## Task goal
Write out the listing below again, precisely as it is given.

[Opening Data supplied section]

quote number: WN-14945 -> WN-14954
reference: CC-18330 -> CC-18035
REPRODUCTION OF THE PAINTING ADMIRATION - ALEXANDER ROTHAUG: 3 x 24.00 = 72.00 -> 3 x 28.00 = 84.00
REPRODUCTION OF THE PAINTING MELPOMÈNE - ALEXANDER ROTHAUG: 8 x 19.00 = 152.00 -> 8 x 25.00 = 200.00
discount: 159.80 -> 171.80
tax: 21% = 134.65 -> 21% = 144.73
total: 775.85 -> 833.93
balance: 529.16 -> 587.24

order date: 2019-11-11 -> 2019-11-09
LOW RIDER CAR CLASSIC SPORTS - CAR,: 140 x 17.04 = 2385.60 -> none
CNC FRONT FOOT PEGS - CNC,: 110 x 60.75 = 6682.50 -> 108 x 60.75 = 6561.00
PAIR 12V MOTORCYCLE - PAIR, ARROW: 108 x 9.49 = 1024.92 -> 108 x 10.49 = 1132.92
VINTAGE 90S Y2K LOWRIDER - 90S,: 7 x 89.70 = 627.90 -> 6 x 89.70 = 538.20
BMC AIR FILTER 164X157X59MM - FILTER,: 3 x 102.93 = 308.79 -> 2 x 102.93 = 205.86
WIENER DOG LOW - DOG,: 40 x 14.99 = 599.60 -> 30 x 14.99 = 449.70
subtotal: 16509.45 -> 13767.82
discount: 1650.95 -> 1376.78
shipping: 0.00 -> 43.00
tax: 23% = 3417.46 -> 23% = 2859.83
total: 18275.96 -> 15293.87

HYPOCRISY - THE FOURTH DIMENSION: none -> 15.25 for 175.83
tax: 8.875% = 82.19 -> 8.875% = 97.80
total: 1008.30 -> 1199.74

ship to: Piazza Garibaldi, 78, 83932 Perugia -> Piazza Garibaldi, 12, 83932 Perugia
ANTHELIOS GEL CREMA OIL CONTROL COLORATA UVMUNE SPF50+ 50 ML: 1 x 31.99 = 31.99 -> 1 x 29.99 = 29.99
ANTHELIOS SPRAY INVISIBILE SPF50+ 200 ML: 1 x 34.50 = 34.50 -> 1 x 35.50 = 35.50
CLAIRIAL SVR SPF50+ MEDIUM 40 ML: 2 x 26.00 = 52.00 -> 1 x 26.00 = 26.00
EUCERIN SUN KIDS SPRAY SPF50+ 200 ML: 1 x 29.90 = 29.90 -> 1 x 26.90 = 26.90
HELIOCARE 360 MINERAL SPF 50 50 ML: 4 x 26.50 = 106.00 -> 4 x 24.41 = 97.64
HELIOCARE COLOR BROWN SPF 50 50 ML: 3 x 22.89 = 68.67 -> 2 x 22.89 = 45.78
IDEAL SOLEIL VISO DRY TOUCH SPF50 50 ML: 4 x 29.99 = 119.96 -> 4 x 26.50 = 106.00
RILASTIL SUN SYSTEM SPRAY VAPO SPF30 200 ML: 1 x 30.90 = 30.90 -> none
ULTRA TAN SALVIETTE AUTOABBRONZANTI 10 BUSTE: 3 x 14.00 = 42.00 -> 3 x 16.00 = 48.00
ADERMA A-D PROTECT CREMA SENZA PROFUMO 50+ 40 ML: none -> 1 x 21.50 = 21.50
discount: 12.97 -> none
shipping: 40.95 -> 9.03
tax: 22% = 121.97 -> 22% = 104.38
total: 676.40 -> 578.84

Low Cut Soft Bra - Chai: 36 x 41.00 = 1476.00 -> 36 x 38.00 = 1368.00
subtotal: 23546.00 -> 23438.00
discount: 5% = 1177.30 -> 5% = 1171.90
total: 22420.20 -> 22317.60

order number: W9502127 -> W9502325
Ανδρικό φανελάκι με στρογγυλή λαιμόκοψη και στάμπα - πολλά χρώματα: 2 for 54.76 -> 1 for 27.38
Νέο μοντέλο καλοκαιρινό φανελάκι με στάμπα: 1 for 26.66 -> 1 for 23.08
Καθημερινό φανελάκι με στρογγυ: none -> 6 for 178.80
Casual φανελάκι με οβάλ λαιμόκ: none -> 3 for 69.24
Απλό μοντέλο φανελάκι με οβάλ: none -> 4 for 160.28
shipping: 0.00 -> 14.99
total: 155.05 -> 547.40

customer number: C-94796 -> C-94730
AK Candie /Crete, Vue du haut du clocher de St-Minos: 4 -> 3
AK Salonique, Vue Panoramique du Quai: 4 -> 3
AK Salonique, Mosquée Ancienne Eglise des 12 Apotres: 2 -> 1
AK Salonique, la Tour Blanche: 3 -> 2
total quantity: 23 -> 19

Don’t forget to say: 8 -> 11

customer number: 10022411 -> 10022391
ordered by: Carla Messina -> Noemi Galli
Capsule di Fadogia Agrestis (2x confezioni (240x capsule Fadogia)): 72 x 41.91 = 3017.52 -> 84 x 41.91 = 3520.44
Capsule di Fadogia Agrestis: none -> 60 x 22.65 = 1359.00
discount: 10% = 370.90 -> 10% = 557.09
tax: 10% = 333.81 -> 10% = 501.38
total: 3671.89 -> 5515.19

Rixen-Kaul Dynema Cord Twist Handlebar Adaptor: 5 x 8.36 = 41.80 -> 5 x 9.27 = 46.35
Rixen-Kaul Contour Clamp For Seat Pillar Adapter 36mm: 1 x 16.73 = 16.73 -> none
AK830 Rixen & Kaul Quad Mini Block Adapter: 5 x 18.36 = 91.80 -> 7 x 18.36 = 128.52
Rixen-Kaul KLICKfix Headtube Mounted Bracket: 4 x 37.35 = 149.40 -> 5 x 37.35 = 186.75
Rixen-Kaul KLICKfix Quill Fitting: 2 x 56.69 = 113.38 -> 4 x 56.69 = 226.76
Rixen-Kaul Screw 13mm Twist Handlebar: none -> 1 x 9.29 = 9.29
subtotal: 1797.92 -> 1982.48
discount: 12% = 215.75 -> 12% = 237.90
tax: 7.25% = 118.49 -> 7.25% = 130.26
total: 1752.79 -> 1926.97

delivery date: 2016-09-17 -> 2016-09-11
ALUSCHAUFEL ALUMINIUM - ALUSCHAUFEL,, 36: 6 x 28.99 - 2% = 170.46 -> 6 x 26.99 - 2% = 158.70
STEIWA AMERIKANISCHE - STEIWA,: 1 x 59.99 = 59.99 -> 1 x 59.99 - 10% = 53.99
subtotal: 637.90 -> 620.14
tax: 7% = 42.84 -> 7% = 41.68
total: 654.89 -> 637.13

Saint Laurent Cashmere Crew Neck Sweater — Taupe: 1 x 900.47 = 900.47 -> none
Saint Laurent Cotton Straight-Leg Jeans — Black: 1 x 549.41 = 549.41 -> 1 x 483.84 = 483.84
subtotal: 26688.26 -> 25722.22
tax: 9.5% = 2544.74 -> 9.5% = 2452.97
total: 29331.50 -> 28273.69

[Closing Data supplied section]

## Response to this exercise
quote number: WN-14945 -> WN-14954
reference: CC-18330 -> CC-18035
REPRODUCTION OF THE PAINTING ADMIRATION - ALEXANDER ROTHAUG: 3 x 24.00 = 72.00 -> 3 x 28.00 = 84.00
REPRODUCTION OF THE PAINTING MELPOMÈNE - ALEXANDER ROTHAUG: 8 x 19.00 = 152.00 -> 8 x 25.00 = 200.00
discount: 159.80 -> 171.80
tax: 21% = 134.65 -> 21% = 144.73
total: 775.85 -> 833.93
balance: 529.16 -> 587.24

order date: 2019-11-11 -> 2019-11-09
LOW RIDER CAR CLASSIC SPORTS - CAR,: 140 x 17.04 = 2385.60 -> none
CNC FRONT FOOT PEGS - CNC,: 110 x 60.75 = 6682.50 -> 108 x 60.75 = 6561.00
PAIR 12V MOTORCYCLE - PAIR, ARROW: 108 x 9.49 = 1024.92 -> 108 x 10.49 = 1132.92
VINTAGE 90S Y2K LOWRIDER - 90S,: 7 x 89.70 = 627.90 -> 6 x 89.70 = 538.20
BMC AIR FILTER 164X157X59MM - FILTER,: 3 x 102.93 = 308.79 -> 2 x 102.93 = 205.86
WIENER DOG LOW - DOG,: 40 x 14.99 = 599.60 -> 30 x 14.99 = 449.70
subtotal: 16509.45 -> 13767.82
discount: 1650.95 -> 1376.78
shipping: 0.00 -> 43.00
tax: 23% = 3417.46 -> 23% = 2859.83
total: 18275.96 -> 15293.87

HYPOCRISY - THE FOURTH DIMENSION: none -> 15.25 for 175.83
tax: 8.875% = 82.19 -> 8.875% = 97.80
total: 1008.30 -> 1199.74

ship to: Piazza Garibaldi, 78, 83932 Perugia -> Piazza Garibaldi, 12, 83932 Perugia
ANTHELIOS GEL CREMA OIL CONTROL COLORATA UVMUNE SPF50+ 50 ML: 1 x 31.99 = 31.99 -> 1 x 29.99 = 29.99
ANTHELIOS SPRAY INVISIBILE SPF50+ 200 ML: 1 x 34.50 = 34.50 -> 1 x 35.50 = 35.50
CLAIRIAL SVR SPF50+ MEDIUM 40 ML: 2 x 26.00 = 52.00 -> 1 x 26.00 = 26.00
EUCERIN SUN KIDS SPRAY SPF50+ 200 ML: 1 x 29.90 = 29.90 -> 1 x 26.90 = 26.90
HELIOCARE 360 MINERAL SPF 50 50 ML: 4 x 26.50 = 106.00 -> 4 x 24.41 = 97.64
HELIOCARE COLOR BROWN SPF 50 50 ML: 3 x 22.89 = 68.67 -> 2 x 22.89 = 45.78
IDEAL SOLEIL VISO DRY TOUCH SPF50 50 ML: 4 x 29.99 = 119.96 -> 4 x 26.50 = 106.00
RILASTIL SUN SYSTEM SPRAY VAPO SPF30 200 ML: 1 x 30.90 = 30.90 -> none
ULTRA TAN SALVIETTE AUTOABBRONZANTI 10 BUSTE: 3 x 14.00 = 42.00 -> 3 x 16.00 = 48.00
ADERMA A-D PROTECT CREMA SENZA PROFUMO 50+ 40 ML: none -> 1 x 21.50 = 21.50
discount: 12.97 -> none
shipping: 40.95 -> 9.03
tax: 22% = 121.97 -> 22% = 104.38
total: 676.40 -> 578.84

Low Cut Soft Bra - Chai: 36 x 41.00 = 1476.00 -> 36 x 38.00 = 1368.00
subtotal: 23546.00 -> 23438.00
discount: 5% = 1177.30 -> 5% = 1171.90
total: 22420.20 -> 22317.60

order number: W9502127 -> W9502325
Ανδρικό φανελάκι με στρογγυλή λαιμόκοψη και στάμπα - πολλά χρώματα: 2 for 54.76 -> 1 for 27.38
Νέο μοντέλο καλοκαιρινό φανελάκι με στάμπα: 1 for 26.66 -> 1 for 23.08
Καθημερινό φανελάκι με στρογγυ: none -> 6 for 178.80
Casual φανελάκι με οβάλ λαιμόκ: none -> 3 for 69.24
Απλό μοντέλο φανελάκι με οβάλ: none -> 4 for 160.28
shipping: 0.00 -> 14.99
total: 155.05 -> 547.40

customer number: C-94796 -> C-94730
AK Candie /Crete, Vue du haut du clocher de St-Minos: 4 -> 3
AK Salonique, Vue Panoramique du Quai: 4 -> 3
AK Salonique, Mosquée Ancienne Eglise des 12 Apotres: 2 -> 1
AK Salonique, la Tour Blanche: 3 -> 2
total quantity: 23 -> 19

Don’t forget to say: 8 -> 11

customer number: 10022411 -> 10022391
ordered by: Carla Messina -> Noemi Galli
Capsule di Fadogia Agrestis (2x confezioni (240x capsule Fadogia)): 72 x 41.91 = 3017.52 -> 84 x 41.91 = 3520.44
Capsule di Fadogia Agrestis: none -> 60 x 22.65 = 1359.00
discount: 10% = 370.90 -> 10% = 557.09
tax: 10% = 333.81 -> 10% = 501.38
total: 3671.89 -> 5515.19

Rixen-Kaul Dynema Cord Twist Handlebar Adaptor: 5 x 8.36 = 41.80 -> 5 x 9.27 = 46.35
Rixen-Kaul Contour Clamp For Seat Pillar Adapter 36mm: 1 x 16.73 = 16.73 -> none
AK830 Rixen & Kaul Quad Mini Block Adapter: 5 x 18.36 = 91.80 -> 7 x 18.36 = 128.52
Rixen-Kaul KLICKfix Headtube Mounted Bracket: 4 x 37.35 = 149.40 -> 5 x 37.35 = 186.75
Rixen-Kaul KLICKfix Quill Fitting: 2 x 56.69 = 113.38 -> 4 x 56.69 = 226.76
Rixen-Kaul Screw 13mm Twist Handlebar: none -> 1 x 9.29 = 9.29
subtotal: 1797.92 -> 1982.48
discount: 12% = 215.75 -> 12% = 237.90
tax: 7.25% = 118.49 -> 7.25% = 130.26
total: 1752.79 -> 1926.97

delivery date: 2016-09-17 -> 2016-09-11
ALUSCHAUFEL ALUMINIUM - ALUSCHAUFEL,, 36: 6 x 28.99 - 2% = 170.46 -> 6 x 26.99 - 2% = 158.70
STEIWA AMERIKANISCHE - STEIWA,: 1 x 59.99 = 59.99 -> 1 x 59.99 - 10% = 53.99
subtotal: 637.90 -> 620.14
tax: 7% = 42.84 -> 7% = 41.68
total: 654.89 -> 637.13

Saint Laurent Cashmere Crew Neck Sweater — Taupe: 1 x 900.47 = 900.47 -> none
Saint Laurent Cotton Straight-Leg Jeans — Black: 1 x 549.41 = 549.41 -> 1 x 483.84 = 483.84
subtotal: 26688.26 -> 25722.22
tax: 9.5% = 2544.74 -> 9.5% = 2452.97
total: 29331.50 -> 28273.69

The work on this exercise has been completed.